WHAT YOU WILL DO:
Images in the records should be skipped while the rest is transcribed verbatim.

SUPPLIED RECORDS:
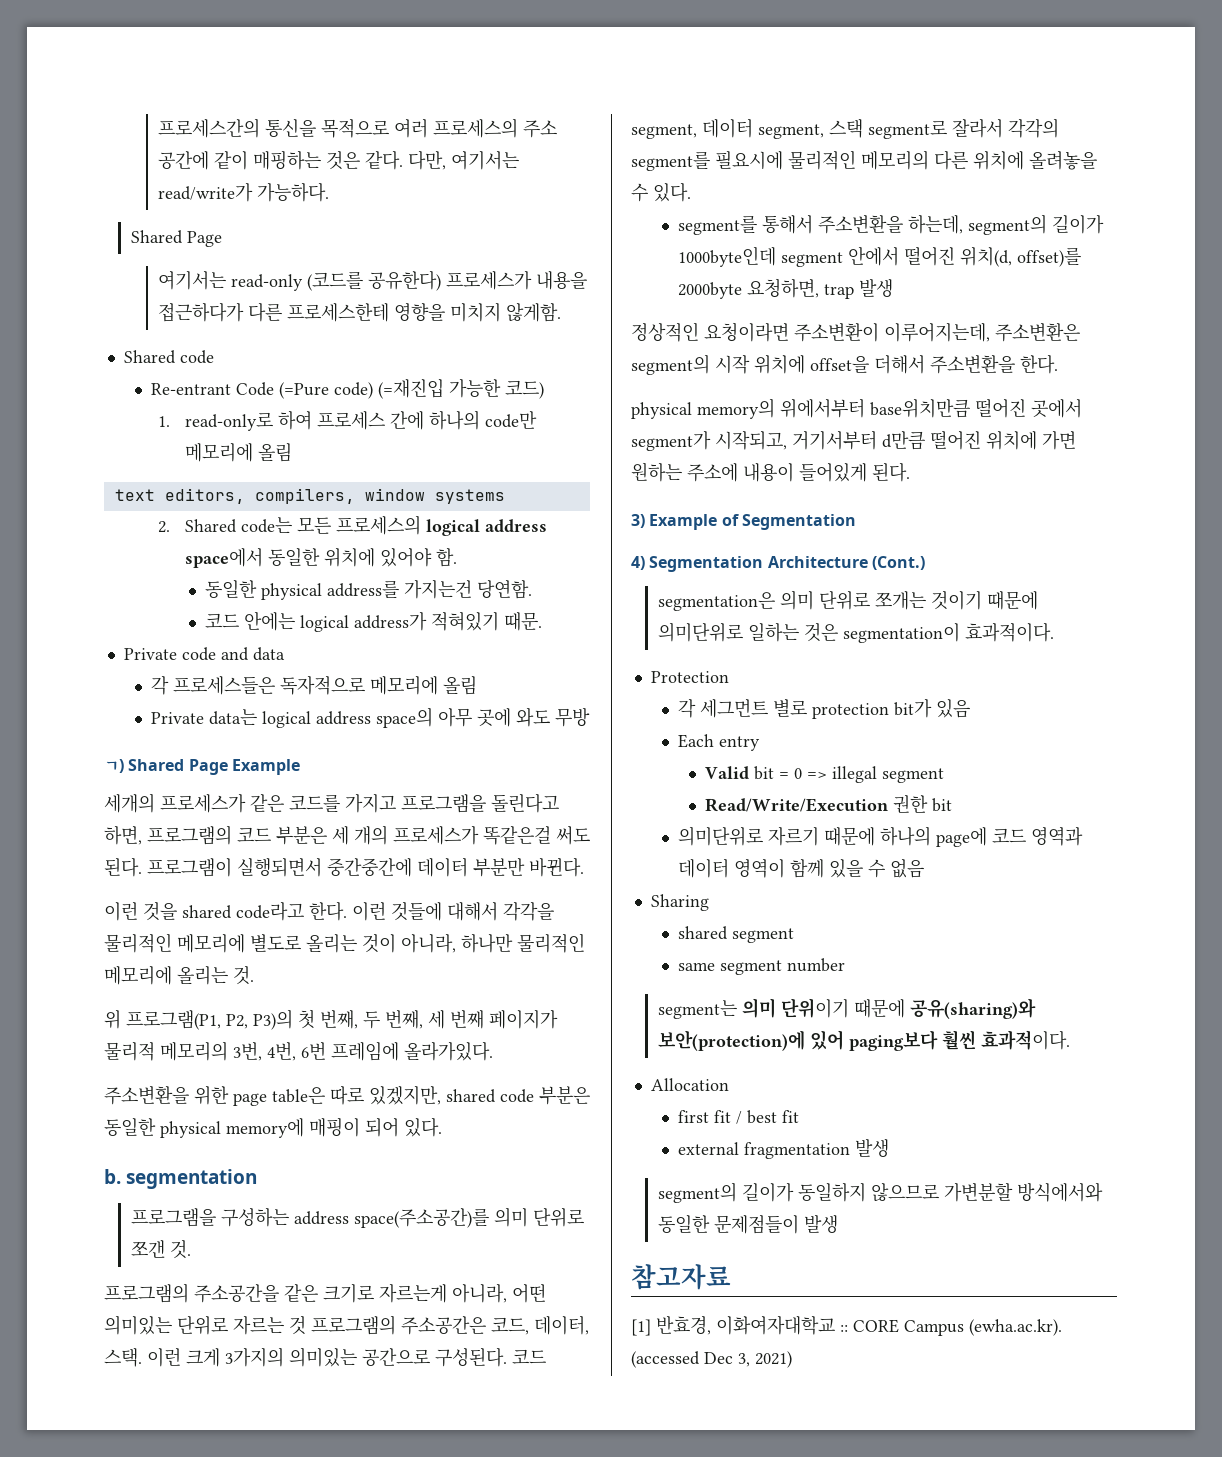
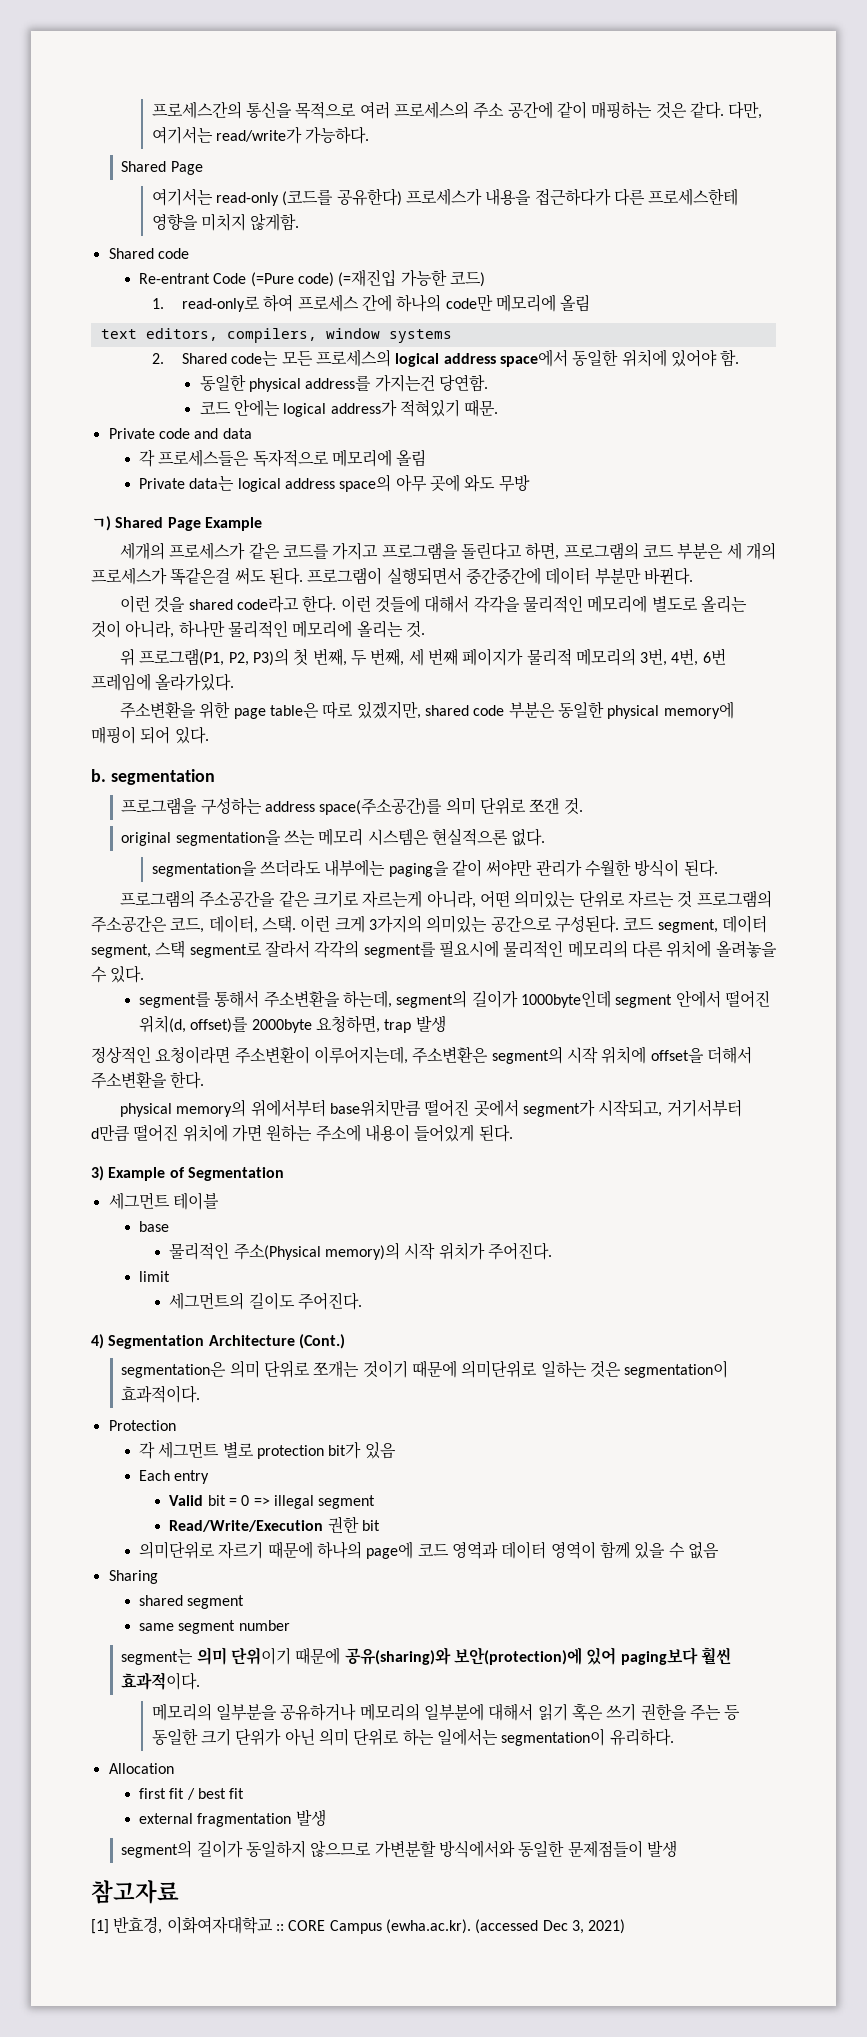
+ original segmentation을 쓰는 메모리 시스템은 현실적으론 없다.
+ segmentation을 쓰더라도 내부에는 paging을 같이 써야만 관리가 수월한 방식이 된다.
+ 세그먼트 테이블
+ base
+ 물리적인 주소(Physical memory)의 시작 위치가 주어진다.
+ limit
+ 세그먼트의 길이도 주어진다.
+ 메모리의 일부분을 공유하거나 메모리의 일부분에 대해서 읽기 혹은 쓰기 권한을 주는 등 동일한 크기 단위가 아닌 의미 단위로 하는 일에서는 segmentation이 유리하다.

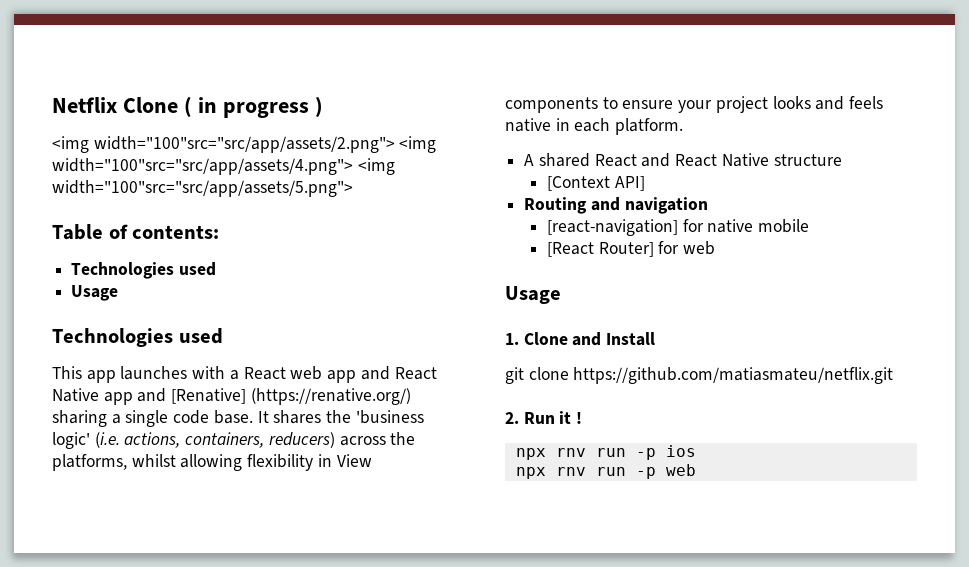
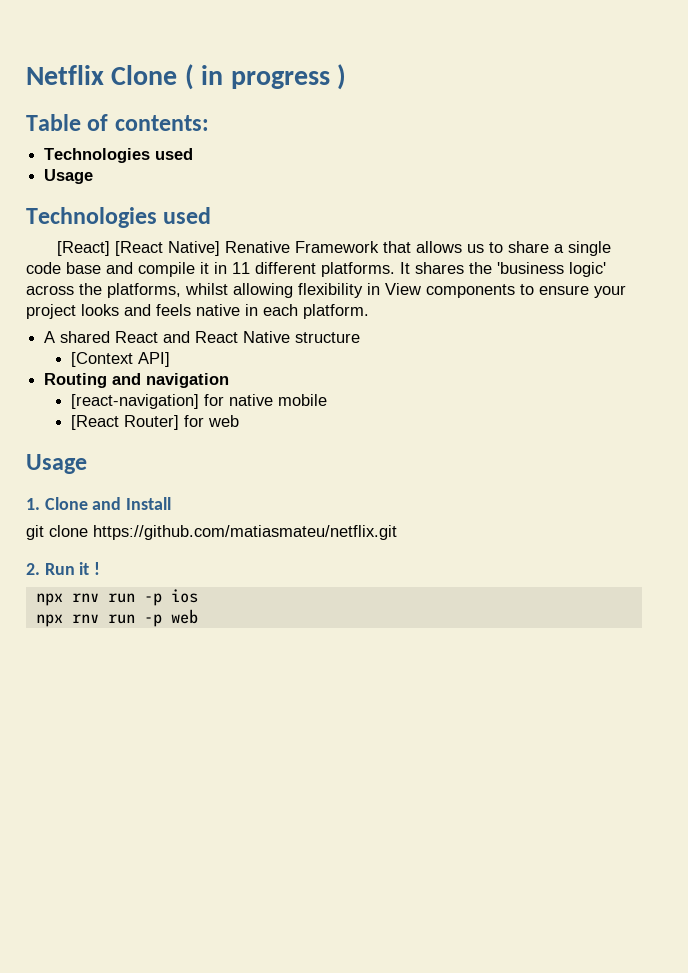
- <img width="100"src="src/app/assets/2.png"> <img width="100"src="src/app/assets/4.png"> <img width="100"src="src/app/assets/5.png">
- This app launches with a React web app and React Native app and [Renative] (https://renative.org/) sharing a single code base.
+ [React] [React Native] Renative Framework that allows us to share a single code base and compile it in 11 different platforms.
- It shares the 'business logic' (i.e. actions, containers, reducers) across the platforms, whilst allowing flexibility in View components to ensure your project looks and feels native in each platform.
+ It shares the 'business logic' across the platforms, whilst allowing flexibility in View components to ensure your project looks and feels native in each platform.

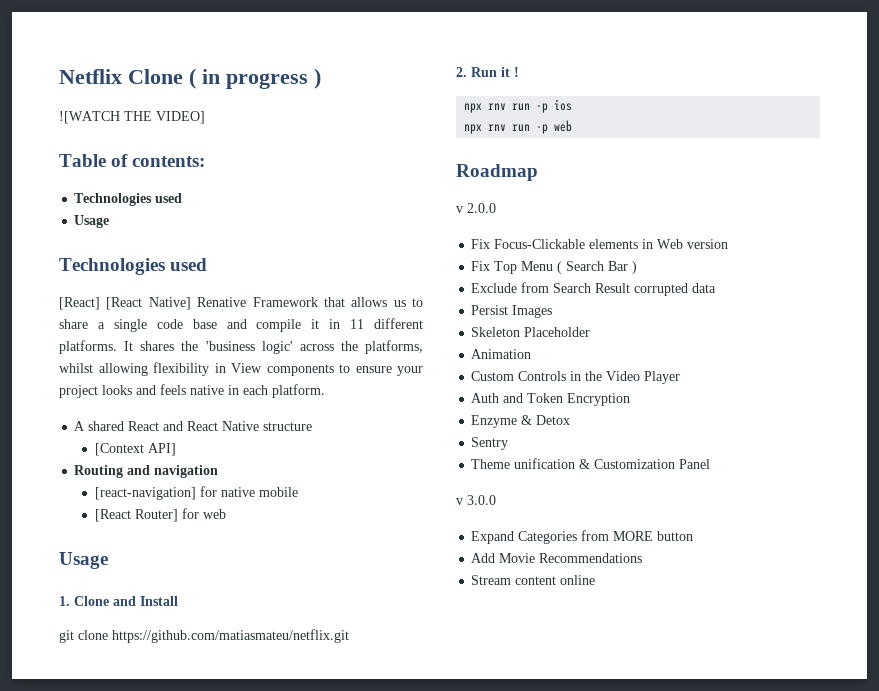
+ ![WATCH THE VIDEO]
+ Roadmap
+ v 2.0.0
+ Fix Focus-Clickable elements in Web version
+ Fix Top Menu ( Search Bar )
+ Exclude from Search Result corrupted data
+ Persist Images
+ Skeleton Placeholder
+ Animation
+ Custom Controls in the Video Player
+ Auth and Token Encryption
+ Enzyme & Detox
+ Sentry
+ Theme unification & Customization Panel
+ v 3.0.0
+ Expand Categories from MORE button
+ Add Movie Recommendations
+ Stream content online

RESPONSE AREA:
+ original segmentation을 쓰는 메모리 시스템은 현실적으론 없다.
+ segmentation을 쓰더라도 내부에는 paging을 같이 써야만 관리가 수월한 방식이 된다.
+ 세그먼트 테이블
+ base
+ 물리적인 주소(Physical memory)의 시작 위치가 주어진다.
+ limit
+ 세그먼트의 길이도 주어진다.
+ 메모리의 일부분을 공유하거나 메모리의 일부분에 대해서 읽기 혹은 쓰기 권한을 주는 등 동일한 크기 단위가 아닌 의미 단위로 하는 일에서는 segmentation이 유리하다.

- <img width="100"src="src/app/assets/2.png"> <img width="100"src="src/app/assets/4.png"> <img width="100"src="src/app/assets/5.png">
- This app launches with a React web app and React Native app and [Renative] (https://renative.org/) sharing a single code base.
+ [React] [React Native] Renative Framework that allows us to share a single code base and compile it in 11 different platforms.
- It shares the 'business logic' (i.e. actions, containers, reducers) across the platforms, whilst allowing flexibility in View components to ensure your project looks and feels native in each platform.
+ It shares the 'business logic' across the platforms, whilst allowing flexibility in View components to ensure your project looks and feels native in each platform.

+ ![WATCH THE VIDEO]
+ Roadmap
+ v 2.0.0
+ Fix Focus-Clickable elements in Web version
+ Fix Top Menu ( Search Bar )
+ Exclude from Search Result corrupted data
+ Persist Images
+ Skeleton Placeholder
+ Animation
+ Custom Controls in the Video Player
+ Auth and Token Encryption
+ Enzyme & Detox
+ Sentry
+ Theme unification & Customization Panel
+ v 3.0.0
+ Expand Categories from MORE button
+ Add Movie Recommendations
+ Stream content online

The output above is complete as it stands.